### [What the task requires]
In your copy of the entries, please include no pictures and return every word exactly.

[Version difference data]
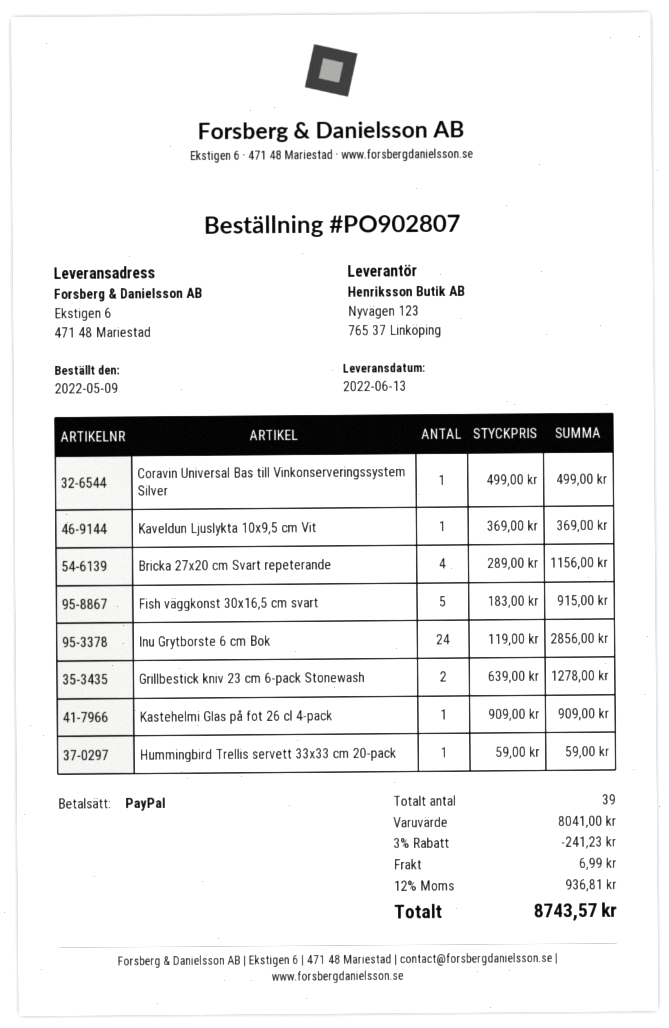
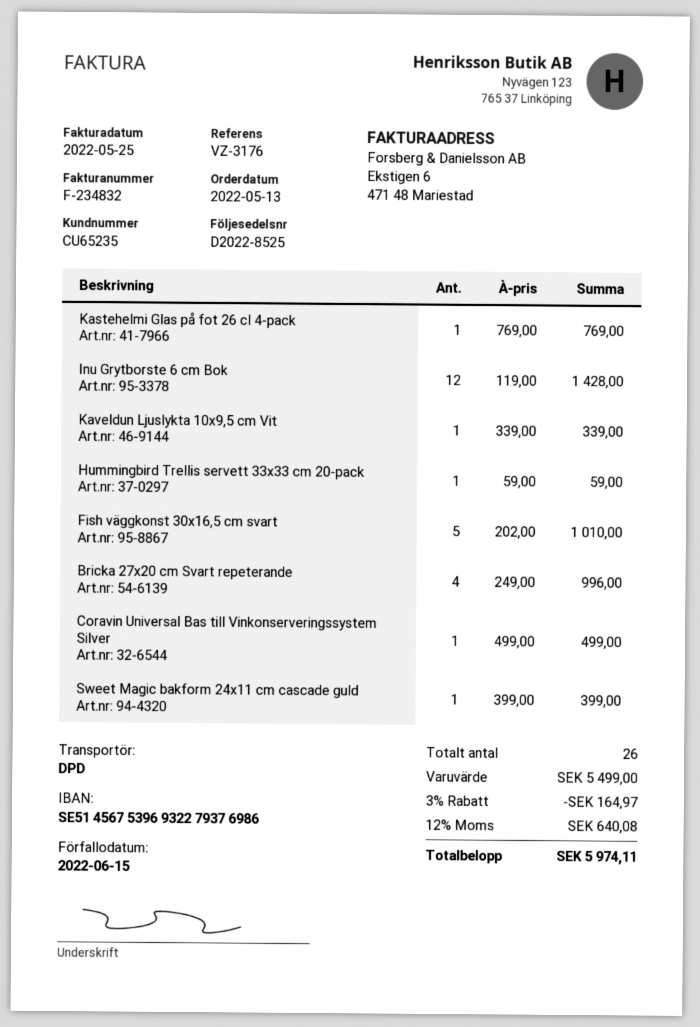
order date: 2022-05-09 -> 2022-05-13
Kaveldun Ljuslykta 10x9,5 cm Vit: 1 x 369.00 = 369.00 -> 1 x 339.00 = 339.00
Bricka 27x20 cm Svart repeterande: 4 x 289.00 = 1156.00 -> 4 x 249.00 = 996.00
Fish väggkonst 30x16,5 cm svart: 5 x 183.00 = 915.00 -> 5 x 202.00 = 1010.00
Inu Grytborste 6 cm Bok: 24 x 119.00 = 2856.00 -> 12 x 119.00 = 1428.00
Grillbestick kniv 23 cm 6-pack Stonewash: 2 x 639.00 = 1278.00 -> none
Kastehelmi Glas på fot 26 cl 4-pack: 1 x 909.00 = 909.00 -> 1 x 769.00 = 769.00
Sweet Magic bakform 24x11 cm cascade guld: none -> 1 x 399.00 = 399.00
total quantity: 39 -> 26
subtotal: 8041.00 -> 5499.00
discount: 3% = 241.23 -> 3% = 164.97
shipping: 6.99 -> none
tax: 12% = 936.81 -> 12% = 640.08
total: 8743.57 -> 5974.11

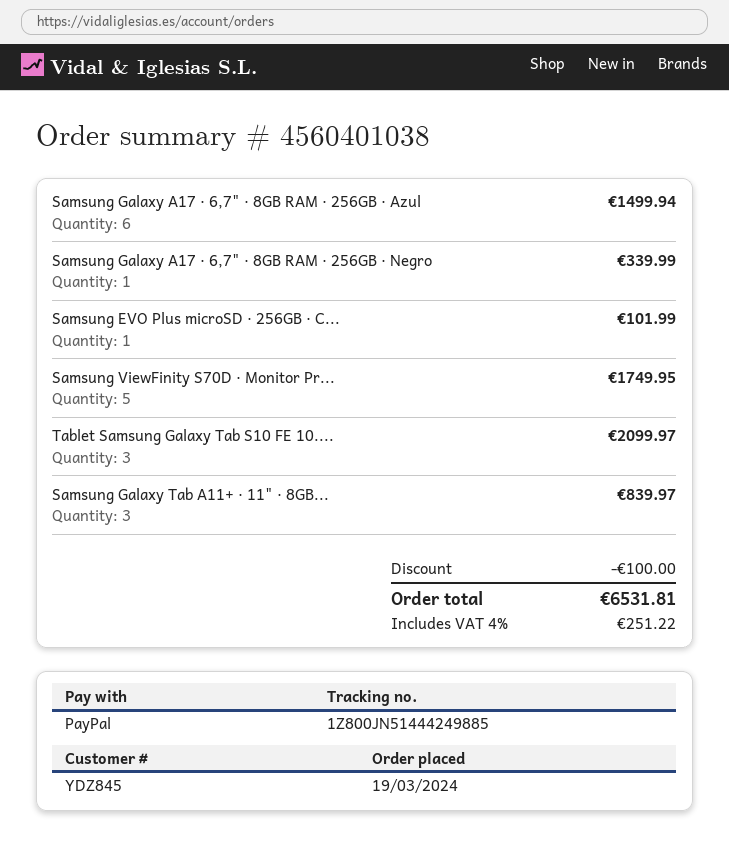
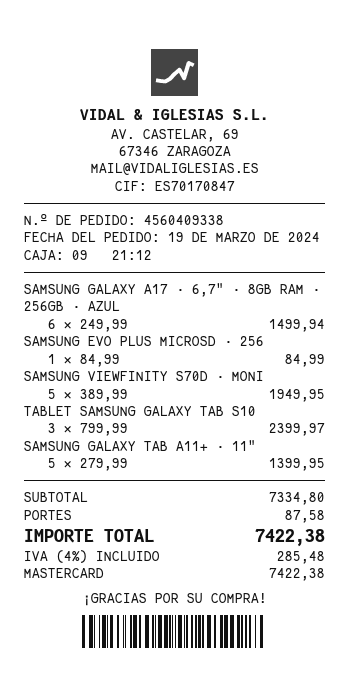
order number: 4560401038 -> 4560409338
payment method: PayPal -> Mastercard
Samsung Galaxy A17 · 6,7" · 8GB RAM · 256GB · Negro: 1 for 339.99 -> none
Samsung EVO Plus microSD · 256GB · C...: 1 for 101.99 -> 1 for 84.99
Samsung ViewFinity S70D · Monitor Pr...: 5 for 1749.95 -> 5 for 1949.95
Tablet Samsung Galaxy Tab S10 FE 10....: 3 for 2099.97 -> 3 for 2399.97
Samsung Galaxy Tab A11+ · 11" · 8GB...: 3 for 839.97 -> 5 for 1399.95
discount: 100.00 -> none
shipping: none -> 87.58
tax: 4% = 251.22 -> 4% = 285.48
total: 6531.81 -> 7422.38

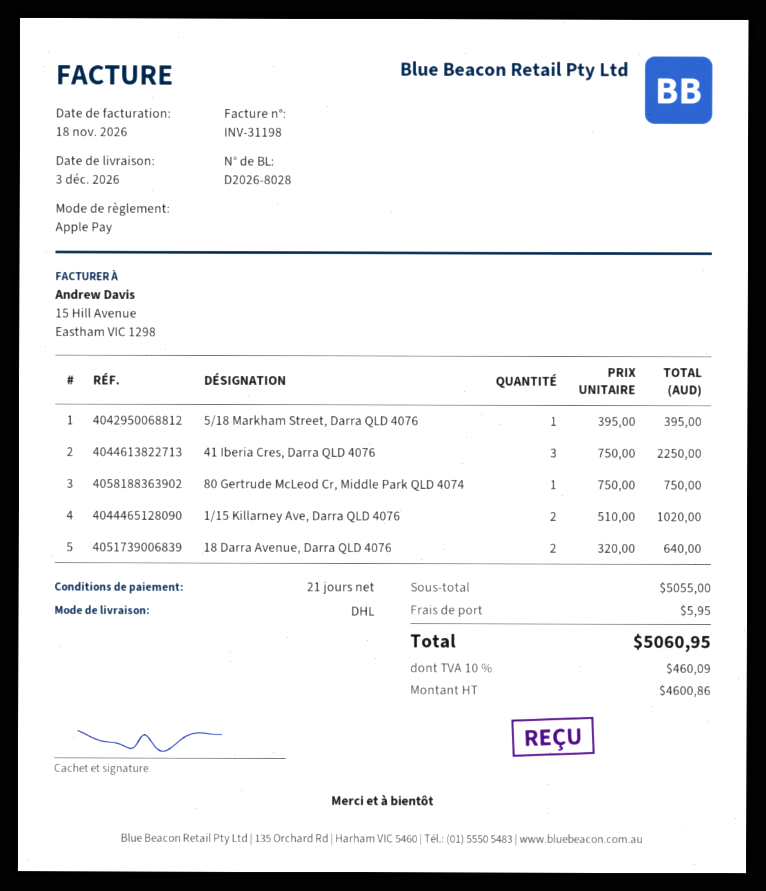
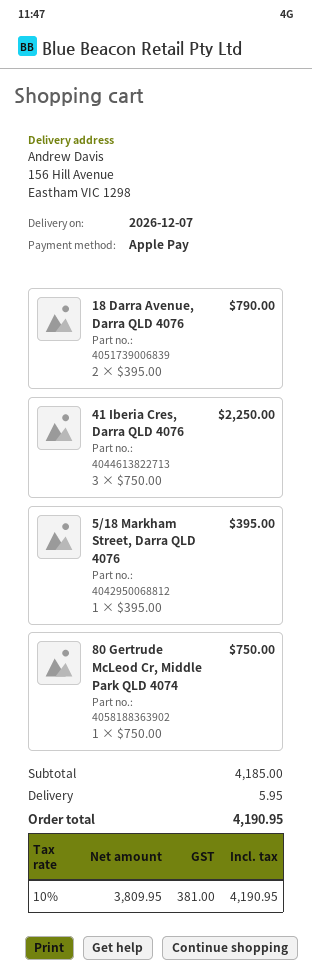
delivery date: 2026-12-03 -> 2026-12-07
1/15 Killarney Ave, Darra QLD 4076: 2 x 510.00 = 1020.00 -> none
18 Darra Avenue, Darra QLD 4076: 2 x 320.00 = 640.00 -> 2 x 395.00 = 790.00
subtotal: 5055.00 -> 4185.00
net: 4600.86 -> 3809.95
tax: 10% = 460.09 -> 10% = 381.00
total: 5060.95 -> 4190.95

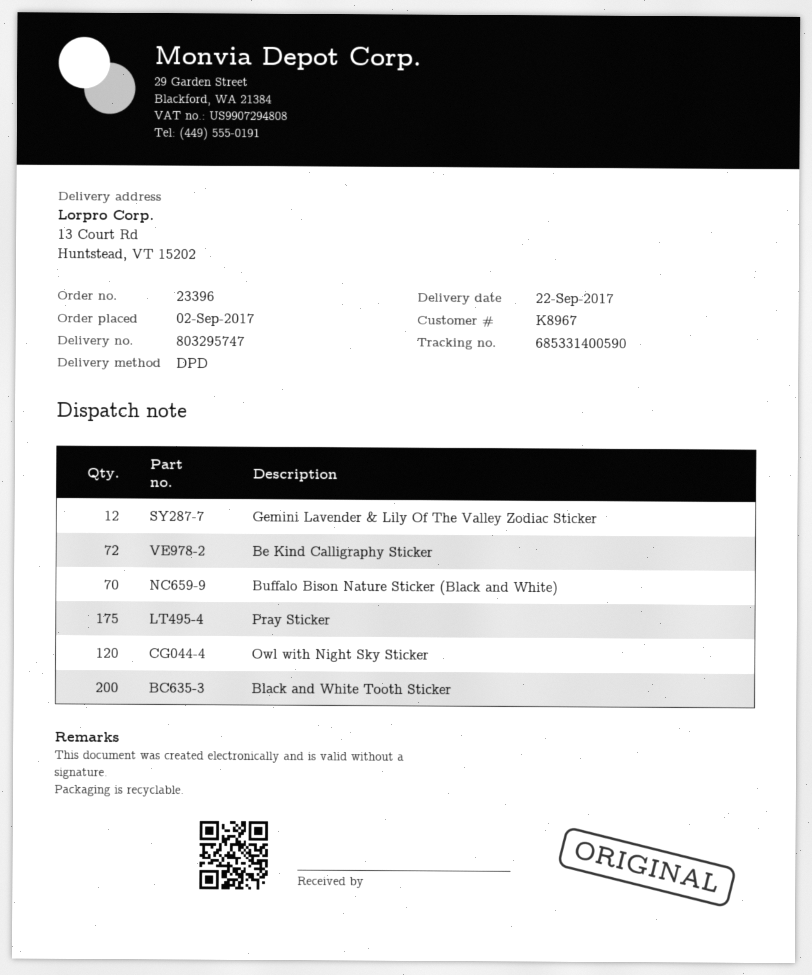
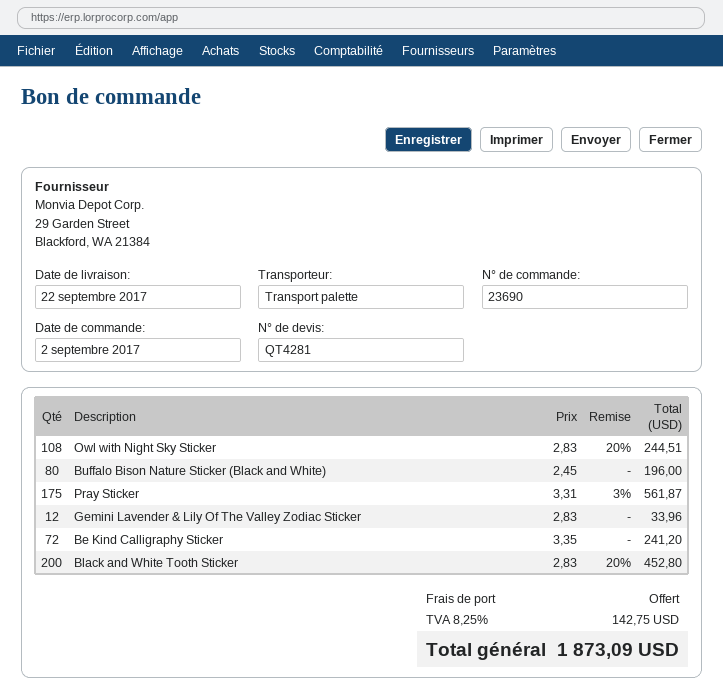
order number: 23396 -> 23690
shipping method: DPD -> pallet freight
Buffalo Bison Nature Sticker (Black and White): 70 -> 80
Owl with Night Sky Sticker: 120 -> 108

### [Solved exercise]
order date: 2022-05-09 -> 2022-05-13
Kaveldun Ljuslykta 10x9,5 cm Vit: 1 x 369.00 = 369.00 -> 1 x 339.00 = 339.00
Bricka 27x20 cm Svart repeterande: 4 x 289.00 = 1156.00 -> 4 x 249.00 = 996.00
Fish väggkonst 30x16,5 cm svart: 5 x 183.00 = 915.00 -> 5 x 202.00 = 1010.00
Inu Grytborste 6 cm Bok: 24 x 119.00 = 2856.00 -> 12 x 119.00 = 1428.00
Grillbestick kniv 23 cm 6-pack Stonewash: 2 x 639.00 = 1278.00 -> none
Kastehelmi Glas på fot 26 cl 4-pack: 1 x 909.00 = 909.00 -> 1 x 769.00 = 769.00
Sweet Magic bakform 24x11 cm cascade guld: none -> 1 x 399.00 = 399.00
total quantity: 39 -> 26
subtotal: 8041.00 -> 5499.00
discount: 3% = 241.23 -> 3% = 164.97
shipping: 6.99 -> none
tax: 12% = 936.81 -> 12% = 640.08
total: 8743.57 -> 5974.11

order number: 4560401038 -> 4560409338
payment method: PayPal -> Mastercard
Samsung Galaxy A17 · 6,7" · 8GB RAM · 256GB · Negro: 1 for 339.99 -> none
Samsung EVO Plus microSD · 256GB · C...: 1 for 101.99 -> 1 for 84.99
Samsung ViewFinity S70D · Monitor Pr...: 5 for 1749.95 -> 5 for 1949.95
Tablet Samsung Galaxy Tab S10 FE 10....: 3 for 2099.97 -> 3 for 2399.97
Samsung Galaxy Tab A11+ · 11" · 8GB...: 3 for 839.97 -> 5 for 1399.95
discount: 100.00 -> none
shipping: none -> 87.58
tax: 4% = 251.22 -> 4% = 285.48
total: 6531.81 -> 7422.38

delivery date: 2026-12-03 -> 2026-12-07
1/15 Killarney Ave, Darra QLD 4076: 2 x 510.00 = 1020.00 -> none
18 Darra Avenue, Darra QLD 4076: 2 x 320.00 = 640.00 -> 2 x 395.00 = 790.00
subtotal: 5055.00 -> 4185.00
net: 4600.86 -> 3809.95
tax: 10% = 460.09 -> 10% = 381.00
total: 5060.95 -> 4190.95

order number: 23396 -> 23690
shipping method: DPD -> pallet freight
Buffalo Bison Nature Sticker (Black and White): 70 -> 80
Owl with Night Sky Sticker: 120 -> 108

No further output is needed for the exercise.